2. Variable Description
a. Price - Offer price in EUROs
b. Age - Age in months
c. KM - Accumulated kilometers on odometer
d. FuelType - Fuel type (petrol, diesel, CNG)
e. HP - Horsepower
f. MetColor - Metallic color (Yes=1, No=0)
g. Automatic - Automatic (Yes=1, No=0)
h. CC - Cylinder volume in cubic centimeters
i. Doors - Number of doors
j. Weight - Weight in kilograms
3. We use price as the response, and age (in months), accumulated kilometers on the
odometer (in kilometer), fuel type (there are three: petrol, diesel, and compressed natural
gas CNG), horsepower, color (whether metallic = 1, or not), transmission (whether
automatic = 1, or not), cylinder volume (in cubic centimeters), doors (number of), and
weight (in kilograms) as the explanatory variables or predictors.

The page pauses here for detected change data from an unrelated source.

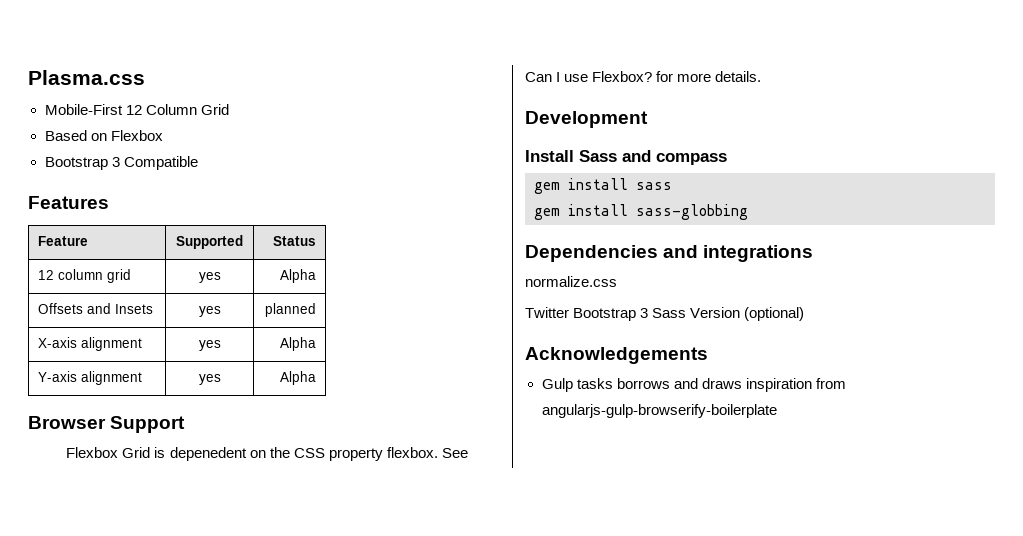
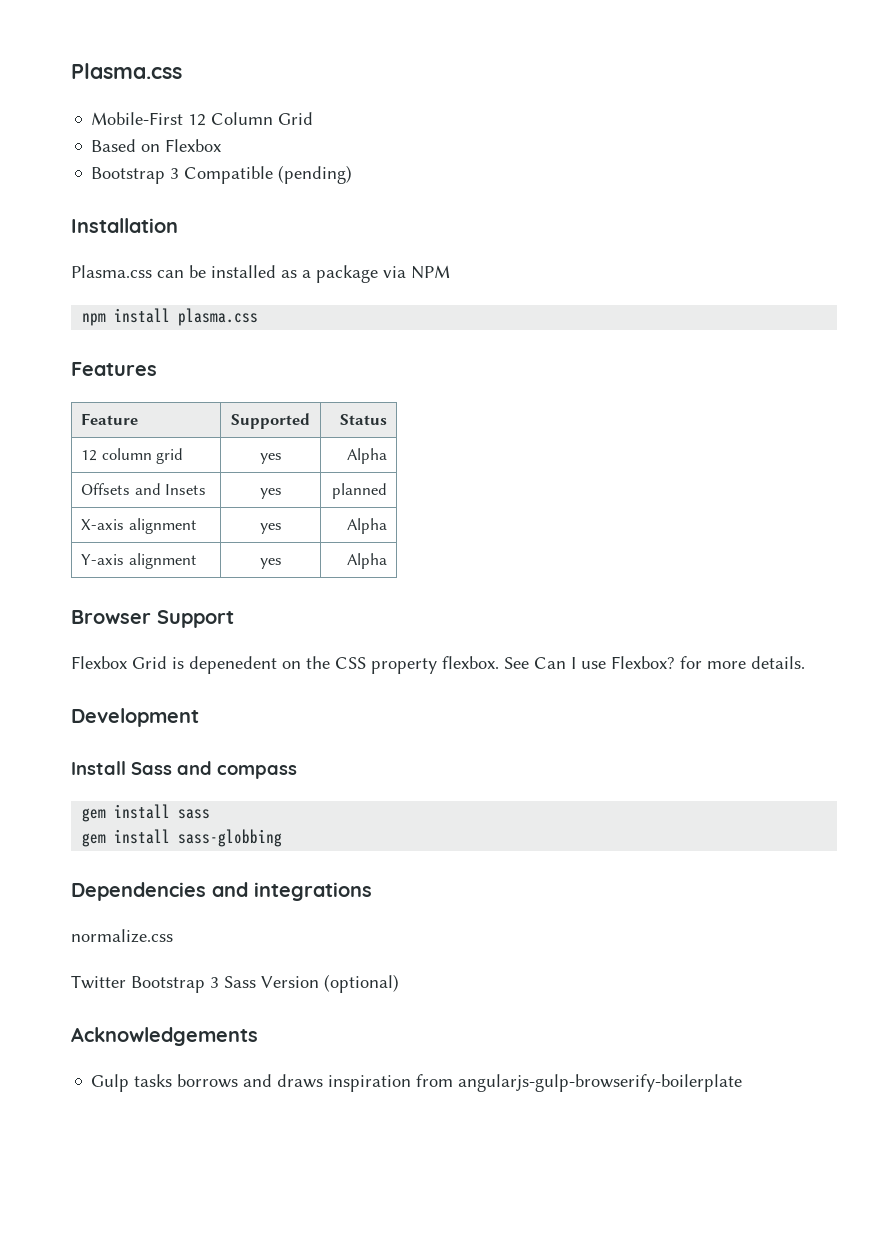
(198, 163) none -> [278,165,353,184] [71,218,178,233] [71,265,450,283] [82,308,259,326] (pending) // Installation // Plasma.css can be installed as a package via NPM // npm install plasma.css

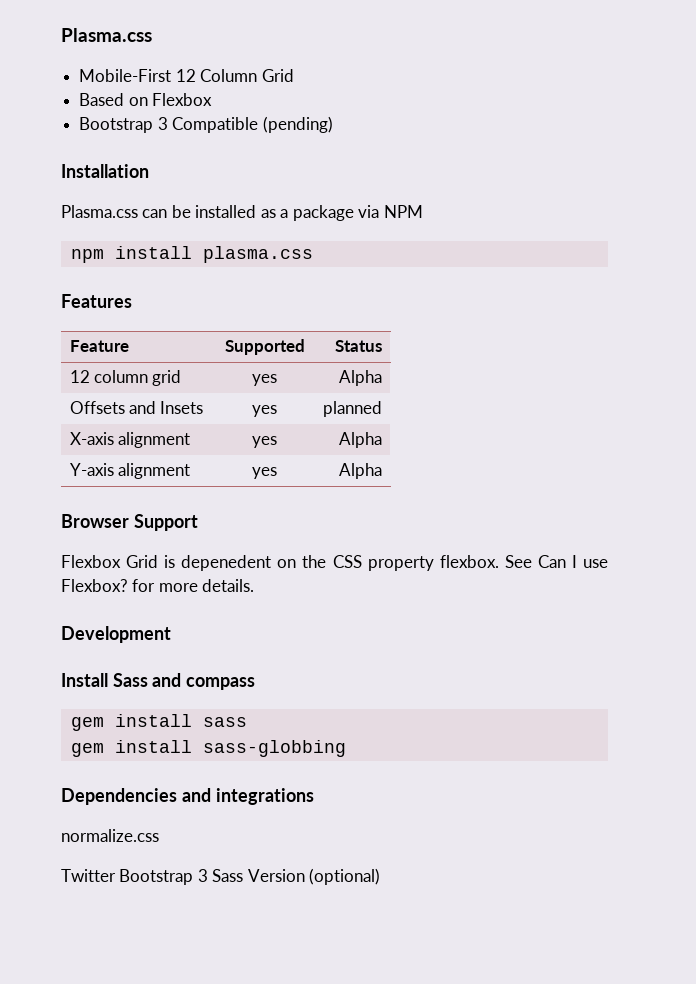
[71,1027,258,1046] [91,1074,743,1092] // Acknowledgements // Gulp tasks borrows and draws inspiration from angularjs-gulp-browserify-boilerplate -> (381, 876) none

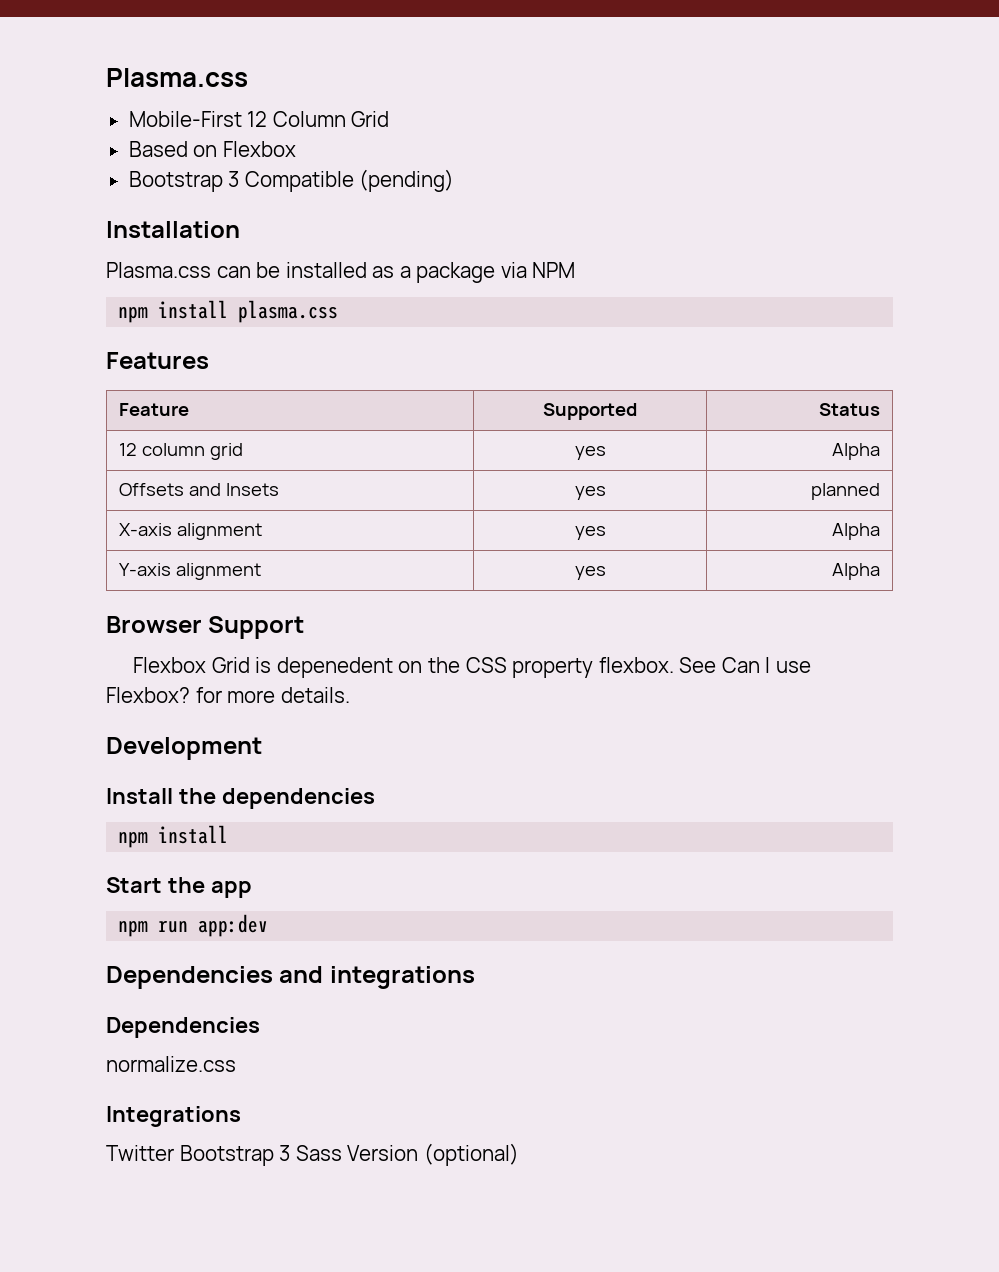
[112,673,256,690] [70,714,247,731] [70,740,346,757] Sass and compass // gem install sass // gem install sass-globbing -> [178,788,375,809] [118,825,229,848] [106,877,252,898] [118,914,269,937] the dependencies // npm install // Start the app // npm run app:dev
(314, 796) none -> [106,1017,260,1038] // Dependencies
(159, 835) none -> [106,1106,241,1127] // Integrations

4. The R function lm is used to fit linear (regression) models. The syntax for this command is
given below:
lm(formula, data, subset, weights, na.action, method = "qr", model = TRUE, x = FALSE, y =
FALSE, qr = TRUE, singular.ok = TRUE, contrasts = NULL, offset, …)
Type >help(lm) in Rstudio to get detailed help on lm command.
In help also check for “An object of class "lm" is a list containing at least the following
components” how to retrieve various components of object of class lm.